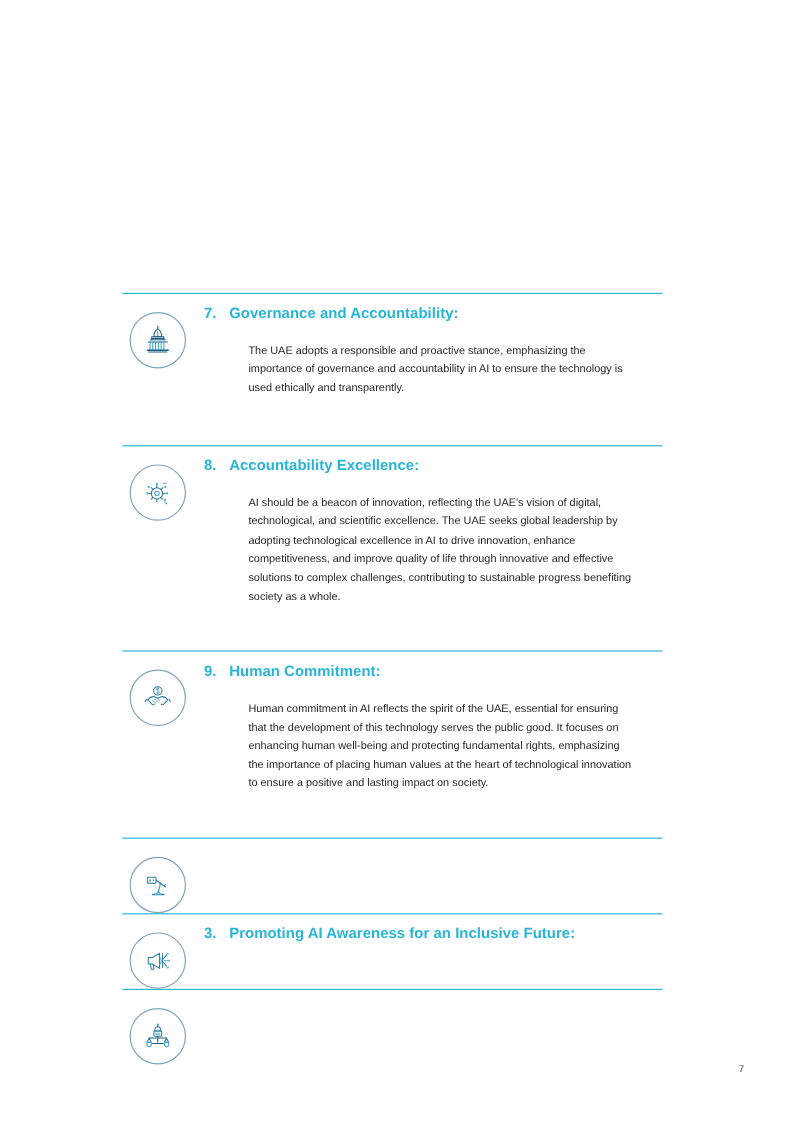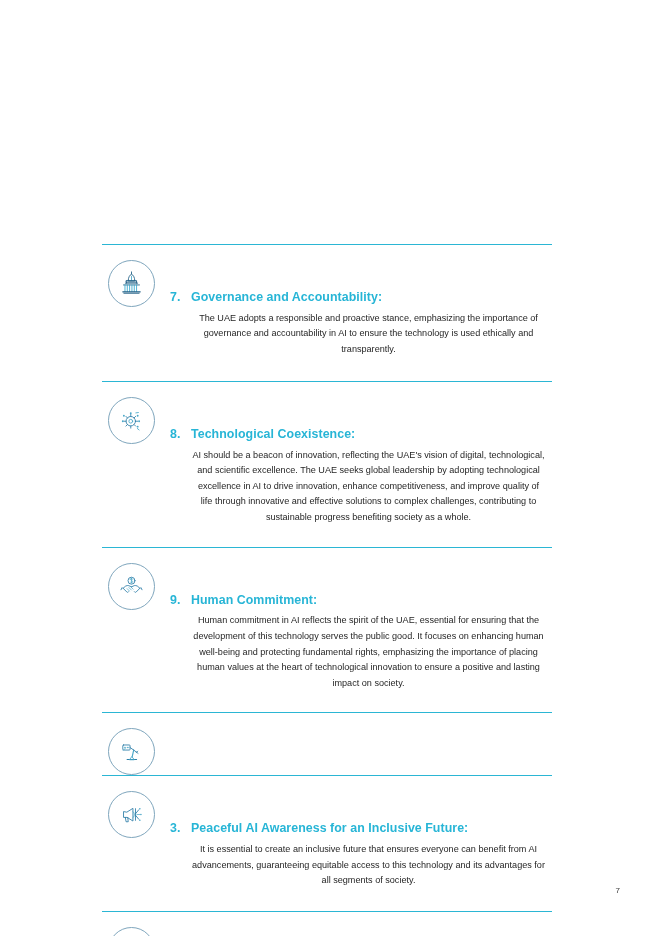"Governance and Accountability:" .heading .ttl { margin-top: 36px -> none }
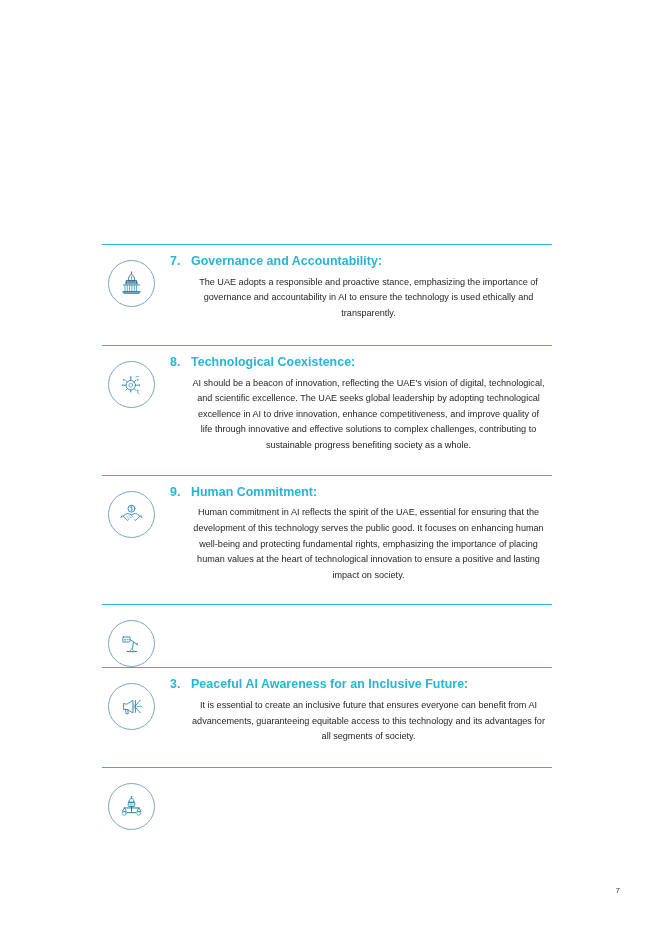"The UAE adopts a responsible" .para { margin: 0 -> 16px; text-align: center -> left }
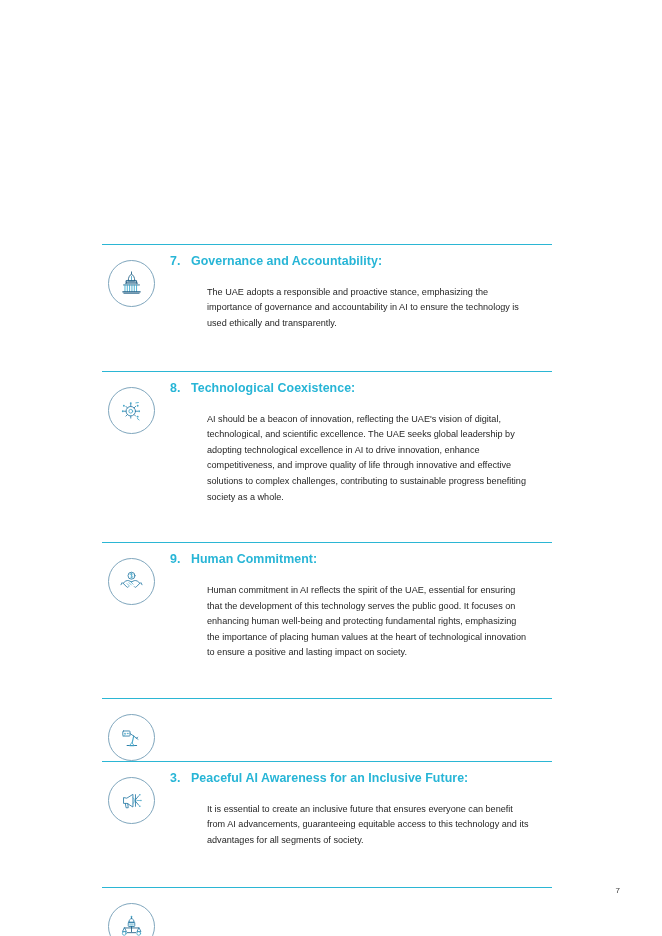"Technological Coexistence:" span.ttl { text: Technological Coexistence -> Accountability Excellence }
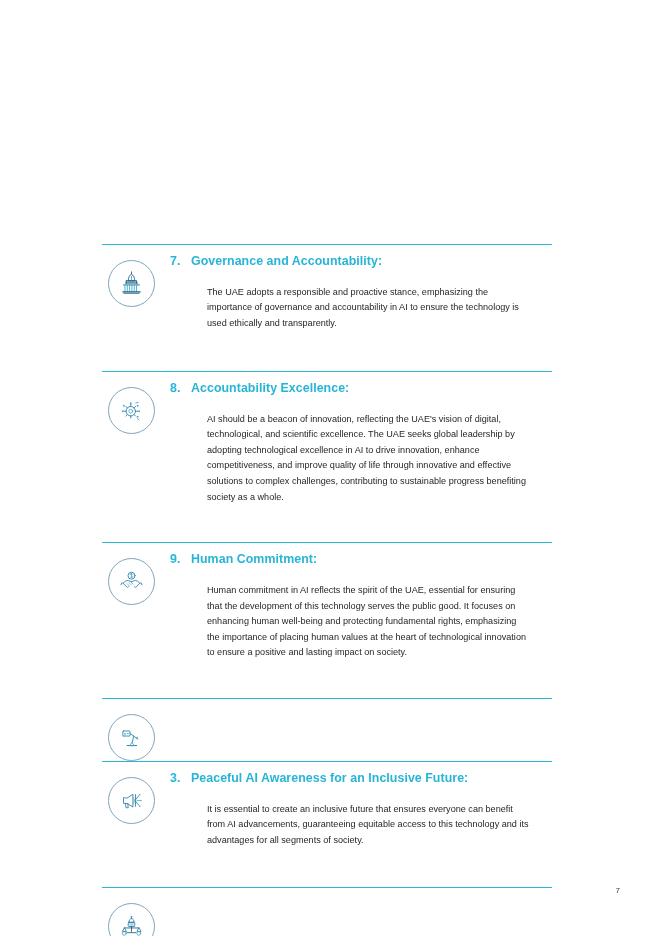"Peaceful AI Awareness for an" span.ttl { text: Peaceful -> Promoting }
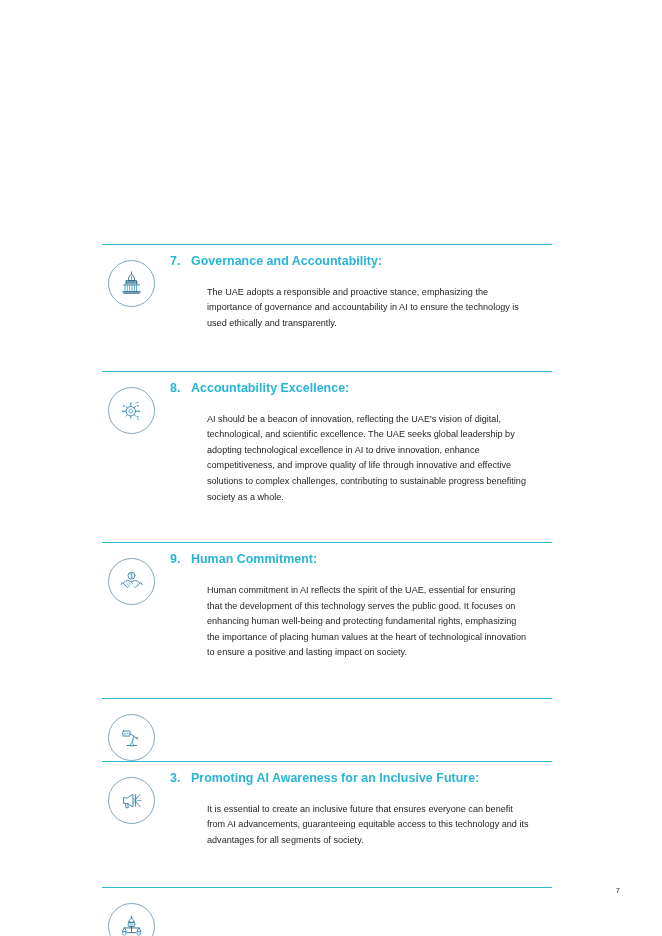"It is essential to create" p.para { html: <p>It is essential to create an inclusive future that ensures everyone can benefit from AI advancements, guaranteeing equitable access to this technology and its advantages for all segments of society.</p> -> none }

+--

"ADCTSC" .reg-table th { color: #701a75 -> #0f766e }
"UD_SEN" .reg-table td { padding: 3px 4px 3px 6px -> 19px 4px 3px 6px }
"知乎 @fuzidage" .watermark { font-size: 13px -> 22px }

+--

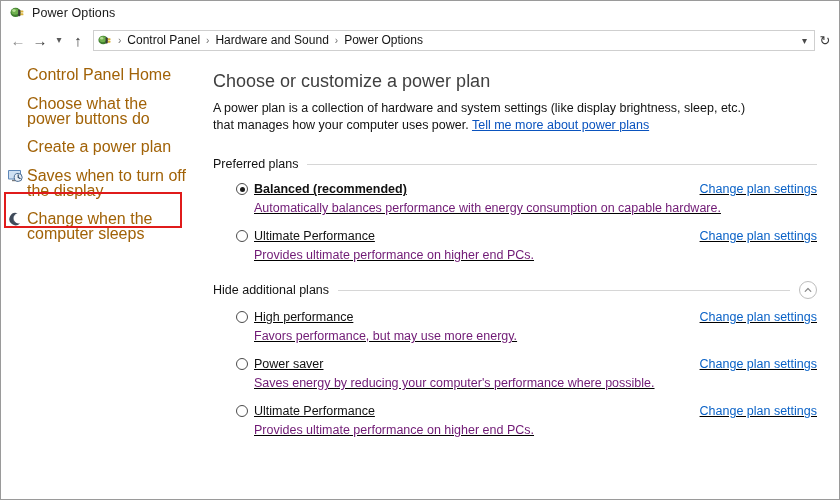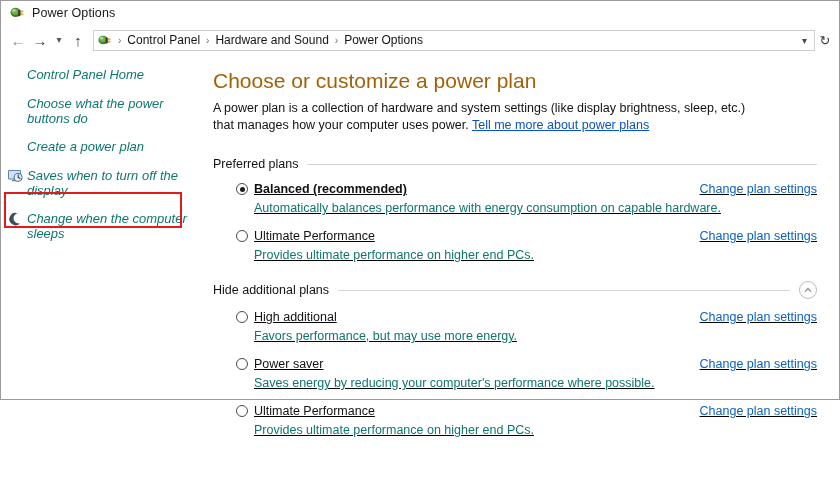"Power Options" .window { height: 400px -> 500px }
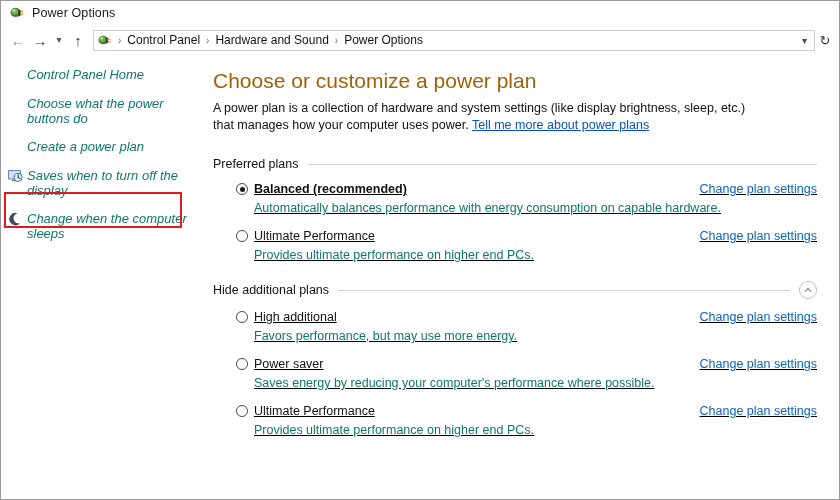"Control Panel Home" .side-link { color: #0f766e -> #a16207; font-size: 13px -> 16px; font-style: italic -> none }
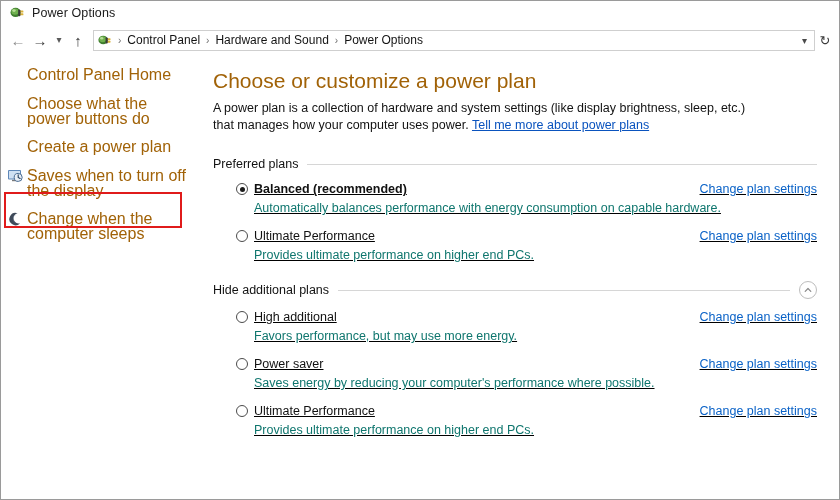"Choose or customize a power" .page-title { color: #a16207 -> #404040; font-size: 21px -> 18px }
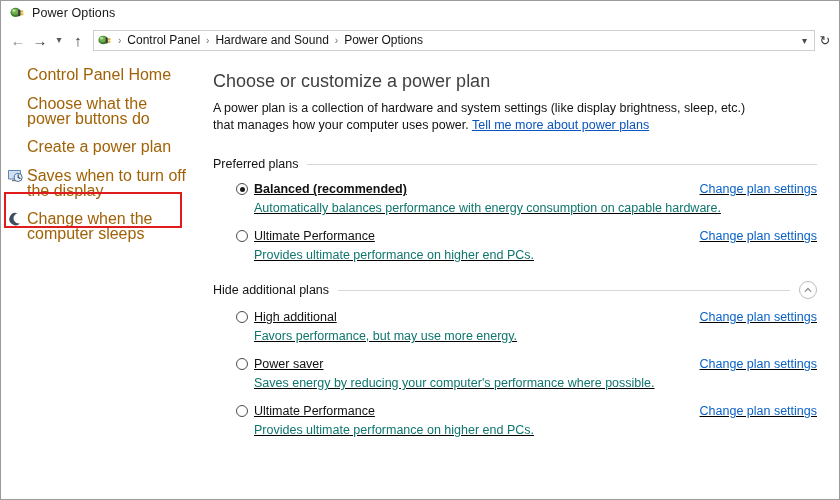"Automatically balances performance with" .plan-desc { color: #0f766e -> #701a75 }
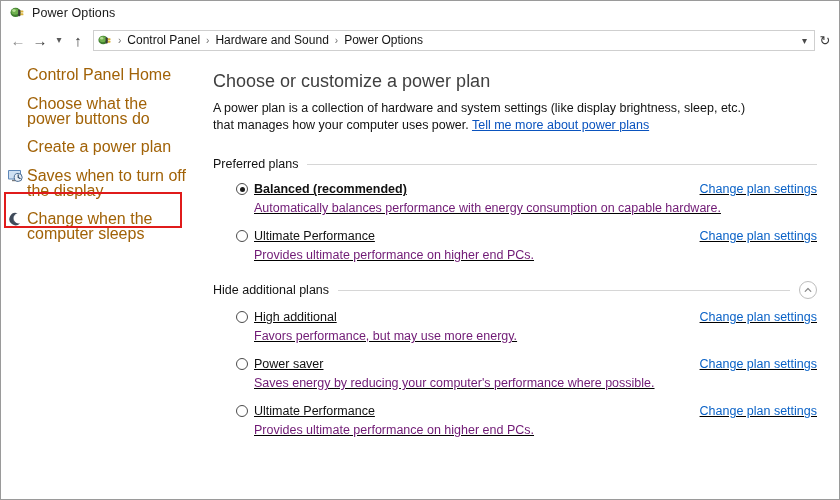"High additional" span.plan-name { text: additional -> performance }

+--

▸ REQUIRED WORK: Exercise for the records above: copy only the lines from the one with "height: 400px ->" to the one with "text: additional ->", both ends kept, and drop the pictures.

▸ EXERCISE RESULT:
"Power Options" .window { height: 400px -> 500px }
"Control Panel Home" .side-link { color: #0f766e -> #a16207; font-size: 13px -> 16px; font-style: italic -> none }
"Choose or customize a power" .page-title { color: #a16207 -> #404040; font-size: 21px -> 18px }
"Automatically balances performance with" .plan-desc { color: #0f766e -> #701a75 }
"High additional" span.plan-name { text: additional -> performance }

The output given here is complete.